▶ PROBLEM
Below this line is the material. Write out only its lines from the one containing "flex:0 0 22px;height:22px;display:flex;align-items:center;" through the one containing "background:#f0f0f0;", both kept, exactly.

========================================

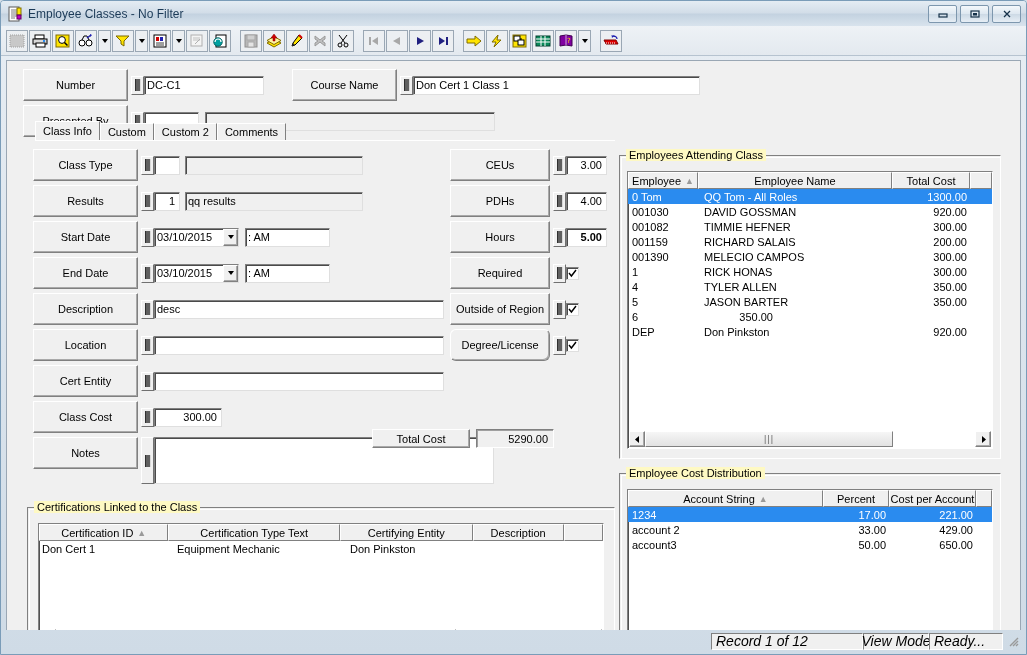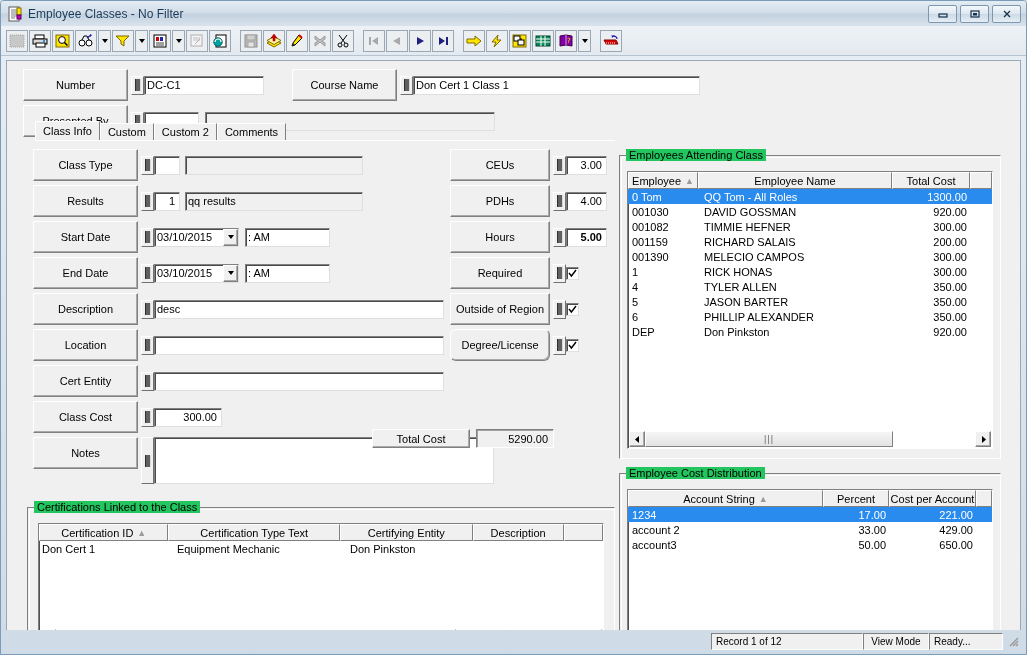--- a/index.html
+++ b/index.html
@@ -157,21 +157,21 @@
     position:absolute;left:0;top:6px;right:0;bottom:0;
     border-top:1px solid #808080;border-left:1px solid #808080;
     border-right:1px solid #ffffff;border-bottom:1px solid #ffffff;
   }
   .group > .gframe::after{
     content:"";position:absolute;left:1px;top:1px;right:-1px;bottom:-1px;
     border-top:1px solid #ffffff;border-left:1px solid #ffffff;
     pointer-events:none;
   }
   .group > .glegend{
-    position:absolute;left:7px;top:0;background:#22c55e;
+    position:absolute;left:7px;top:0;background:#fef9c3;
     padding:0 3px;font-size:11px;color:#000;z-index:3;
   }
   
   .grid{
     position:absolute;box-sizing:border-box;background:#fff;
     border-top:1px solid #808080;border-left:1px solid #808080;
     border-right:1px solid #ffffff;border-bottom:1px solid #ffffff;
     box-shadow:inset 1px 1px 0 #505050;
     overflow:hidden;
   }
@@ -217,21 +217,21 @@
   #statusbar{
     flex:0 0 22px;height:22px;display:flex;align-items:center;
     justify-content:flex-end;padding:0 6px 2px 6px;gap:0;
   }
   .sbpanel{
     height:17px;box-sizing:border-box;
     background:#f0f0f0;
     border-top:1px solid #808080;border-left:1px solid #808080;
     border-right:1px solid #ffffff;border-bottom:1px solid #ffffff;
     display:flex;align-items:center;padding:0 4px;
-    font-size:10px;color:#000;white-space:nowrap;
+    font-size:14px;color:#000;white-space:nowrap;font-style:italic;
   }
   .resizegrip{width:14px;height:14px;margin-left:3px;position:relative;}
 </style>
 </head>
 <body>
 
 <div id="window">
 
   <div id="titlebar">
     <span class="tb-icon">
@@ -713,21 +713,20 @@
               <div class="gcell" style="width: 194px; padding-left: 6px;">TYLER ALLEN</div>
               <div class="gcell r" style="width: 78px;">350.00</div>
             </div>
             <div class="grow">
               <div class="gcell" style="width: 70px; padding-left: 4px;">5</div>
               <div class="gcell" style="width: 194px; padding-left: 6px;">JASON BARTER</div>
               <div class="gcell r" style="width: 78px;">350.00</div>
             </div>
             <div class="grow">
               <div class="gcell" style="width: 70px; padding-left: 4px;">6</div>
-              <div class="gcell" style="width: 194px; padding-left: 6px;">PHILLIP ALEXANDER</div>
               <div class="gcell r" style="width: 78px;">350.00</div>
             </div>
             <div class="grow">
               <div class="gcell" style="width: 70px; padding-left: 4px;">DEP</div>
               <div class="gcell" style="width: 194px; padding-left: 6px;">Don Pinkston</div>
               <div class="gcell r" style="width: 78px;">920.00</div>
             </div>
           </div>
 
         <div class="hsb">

========================================

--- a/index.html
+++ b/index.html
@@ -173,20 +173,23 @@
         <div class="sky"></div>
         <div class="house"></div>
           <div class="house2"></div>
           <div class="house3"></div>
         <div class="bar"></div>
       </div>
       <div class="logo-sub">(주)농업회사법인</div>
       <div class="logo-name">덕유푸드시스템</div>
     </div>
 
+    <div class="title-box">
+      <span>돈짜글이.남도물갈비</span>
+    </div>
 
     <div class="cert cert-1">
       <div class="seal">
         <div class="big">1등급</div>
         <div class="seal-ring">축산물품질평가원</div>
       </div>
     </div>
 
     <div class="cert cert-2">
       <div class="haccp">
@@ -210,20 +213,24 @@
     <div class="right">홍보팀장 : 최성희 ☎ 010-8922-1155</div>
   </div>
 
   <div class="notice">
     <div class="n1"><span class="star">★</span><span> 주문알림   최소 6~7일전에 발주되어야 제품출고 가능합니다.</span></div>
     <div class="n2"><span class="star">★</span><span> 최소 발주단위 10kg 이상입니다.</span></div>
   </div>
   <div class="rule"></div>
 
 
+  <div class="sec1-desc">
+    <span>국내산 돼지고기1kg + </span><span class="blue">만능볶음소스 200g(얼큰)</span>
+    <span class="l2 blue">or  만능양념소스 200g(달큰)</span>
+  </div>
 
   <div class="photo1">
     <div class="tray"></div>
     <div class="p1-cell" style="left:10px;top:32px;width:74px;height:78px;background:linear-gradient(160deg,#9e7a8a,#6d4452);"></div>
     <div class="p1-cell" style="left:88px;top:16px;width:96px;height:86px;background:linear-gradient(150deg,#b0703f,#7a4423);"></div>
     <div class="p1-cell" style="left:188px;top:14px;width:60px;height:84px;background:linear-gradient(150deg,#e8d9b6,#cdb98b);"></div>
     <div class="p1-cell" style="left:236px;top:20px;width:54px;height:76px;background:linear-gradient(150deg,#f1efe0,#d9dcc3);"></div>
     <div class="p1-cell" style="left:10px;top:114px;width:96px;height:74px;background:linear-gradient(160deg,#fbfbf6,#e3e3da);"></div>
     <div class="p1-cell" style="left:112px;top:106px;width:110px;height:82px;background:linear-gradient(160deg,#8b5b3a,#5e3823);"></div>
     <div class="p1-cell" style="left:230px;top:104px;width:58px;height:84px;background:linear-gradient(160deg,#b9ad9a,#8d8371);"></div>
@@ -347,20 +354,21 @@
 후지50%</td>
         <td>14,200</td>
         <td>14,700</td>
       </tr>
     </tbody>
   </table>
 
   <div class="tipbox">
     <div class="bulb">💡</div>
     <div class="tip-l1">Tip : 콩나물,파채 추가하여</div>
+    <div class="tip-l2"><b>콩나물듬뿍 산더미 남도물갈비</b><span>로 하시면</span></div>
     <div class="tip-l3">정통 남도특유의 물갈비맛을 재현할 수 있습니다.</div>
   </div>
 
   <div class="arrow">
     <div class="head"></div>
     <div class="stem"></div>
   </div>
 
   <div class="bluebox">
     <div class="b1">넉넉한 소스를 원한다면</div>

========================================

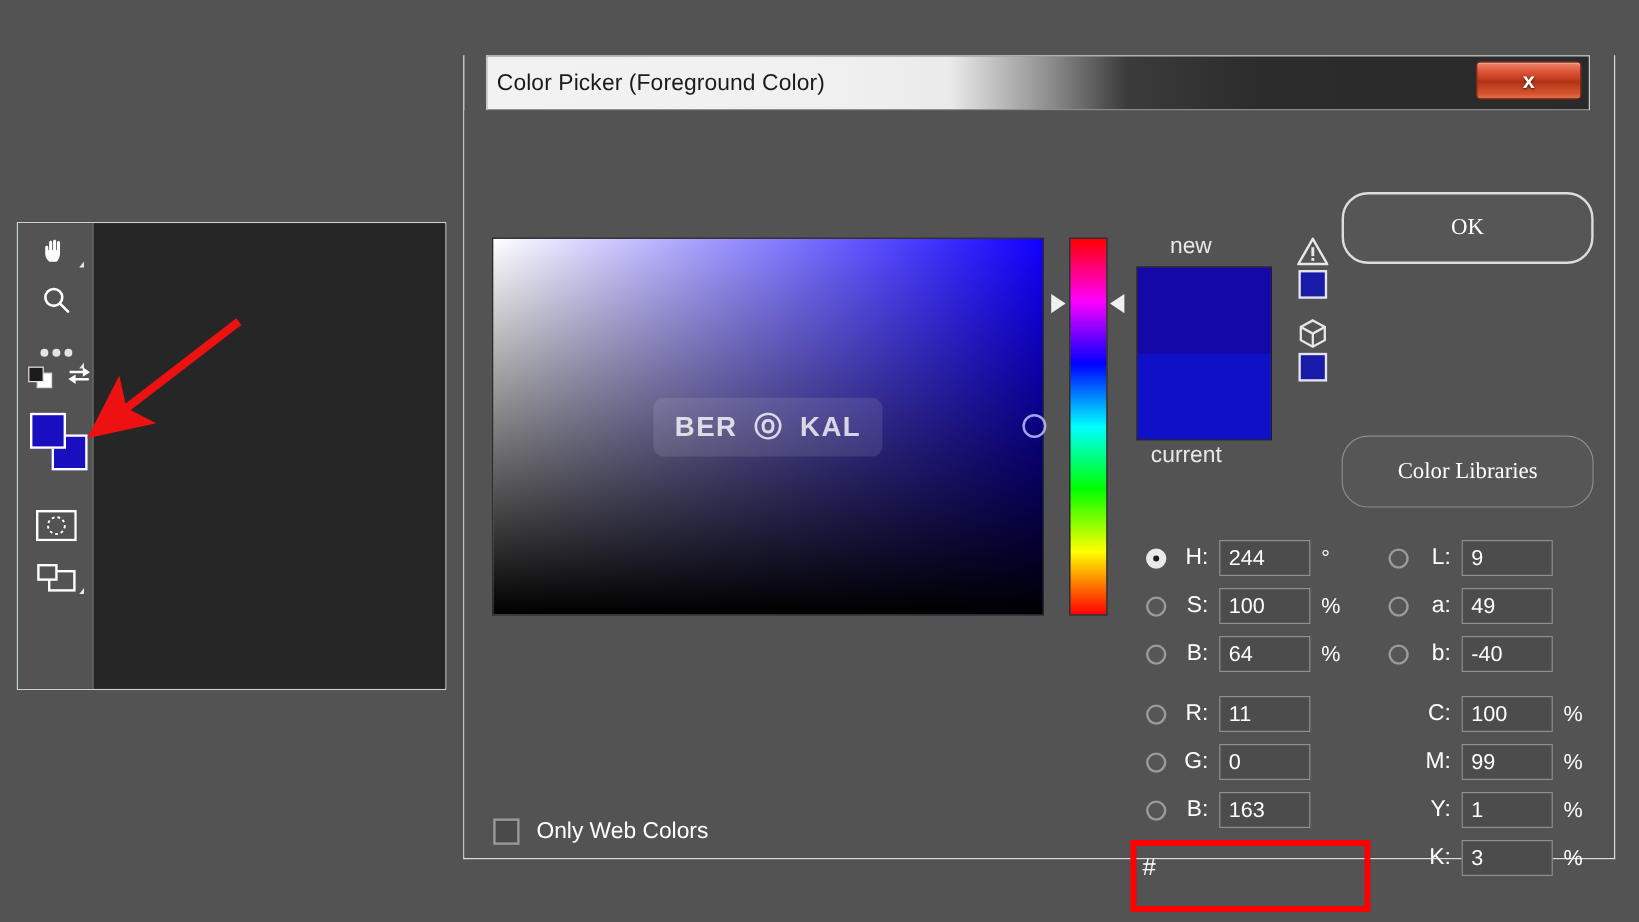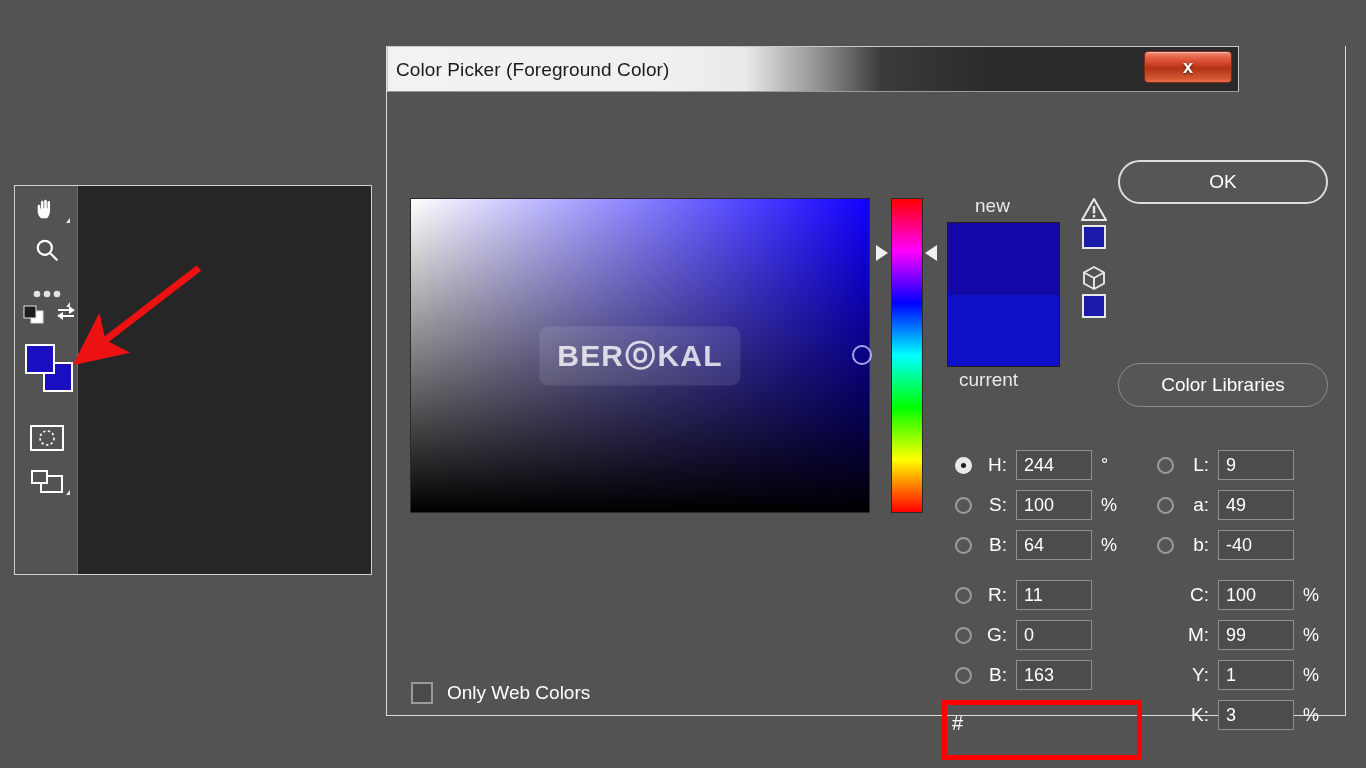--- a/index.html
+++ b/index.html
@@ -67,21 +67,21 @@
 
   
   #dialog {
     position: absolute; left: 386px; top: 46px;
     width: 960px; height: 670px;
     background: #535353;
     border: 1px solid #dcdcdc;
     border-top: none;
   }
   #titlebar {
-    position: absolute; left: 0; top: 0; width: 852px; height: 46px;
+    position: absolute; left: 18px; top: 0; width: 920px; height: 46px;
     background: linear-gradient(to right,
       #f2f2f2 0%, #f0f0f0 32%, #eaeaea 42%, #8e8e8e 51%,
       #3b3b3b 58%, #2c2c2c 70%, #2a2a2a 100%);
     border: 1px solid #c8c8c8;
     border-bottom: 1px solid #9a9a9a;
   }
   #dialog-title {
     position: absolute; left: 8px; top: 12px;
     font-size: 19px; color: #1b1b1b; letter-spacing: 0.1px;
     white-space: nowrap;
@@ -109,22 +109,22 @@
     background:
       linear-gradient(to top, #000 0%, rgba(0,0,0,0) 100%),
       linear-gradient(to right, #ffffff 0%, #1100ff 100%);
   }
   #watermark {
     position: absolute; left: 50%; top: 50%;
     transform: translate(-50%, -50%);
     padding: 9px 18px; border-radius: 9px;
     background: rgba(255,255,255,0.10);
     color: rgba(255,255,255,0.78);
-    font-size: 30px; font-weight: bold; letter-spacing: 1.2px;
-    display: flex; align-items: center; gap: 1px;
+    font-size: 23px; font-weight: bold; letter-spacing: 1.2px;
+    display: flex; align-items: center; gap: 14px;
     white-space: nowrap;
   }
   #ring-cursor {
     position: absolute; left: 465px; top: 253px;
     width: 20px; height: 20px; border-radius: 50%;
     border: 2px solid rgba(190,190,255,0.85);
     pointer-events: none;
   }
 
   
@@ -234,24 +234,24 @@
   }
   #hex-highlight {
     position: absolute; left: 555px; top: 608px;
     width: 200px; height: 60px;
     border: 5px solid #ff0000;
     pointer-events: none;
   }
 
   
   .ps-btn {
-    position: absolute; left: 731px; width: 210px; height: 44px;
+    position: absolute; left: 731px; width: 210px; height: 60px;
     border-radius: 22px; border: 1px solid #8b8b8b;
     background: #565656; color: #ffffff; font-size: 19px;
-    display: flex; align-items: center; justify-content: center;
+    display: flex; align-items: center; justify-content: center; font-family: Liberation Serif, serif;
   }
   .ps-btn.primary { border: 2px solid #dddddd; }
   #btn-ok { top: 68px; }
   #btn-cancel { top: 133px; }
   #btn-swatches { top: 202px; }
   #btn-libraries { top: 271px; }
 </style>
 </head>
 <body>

========================================

▶ TASK ANSWER
     flex:0 0 22px;height:22px;display:flex;align-items:center;
     justify-content:flex-end;padding:0 6px 2px 6px;gap:0;
   }
   .sbpanel{
     height:17px;box-sizing:border-box;
     background:#f0f0f0;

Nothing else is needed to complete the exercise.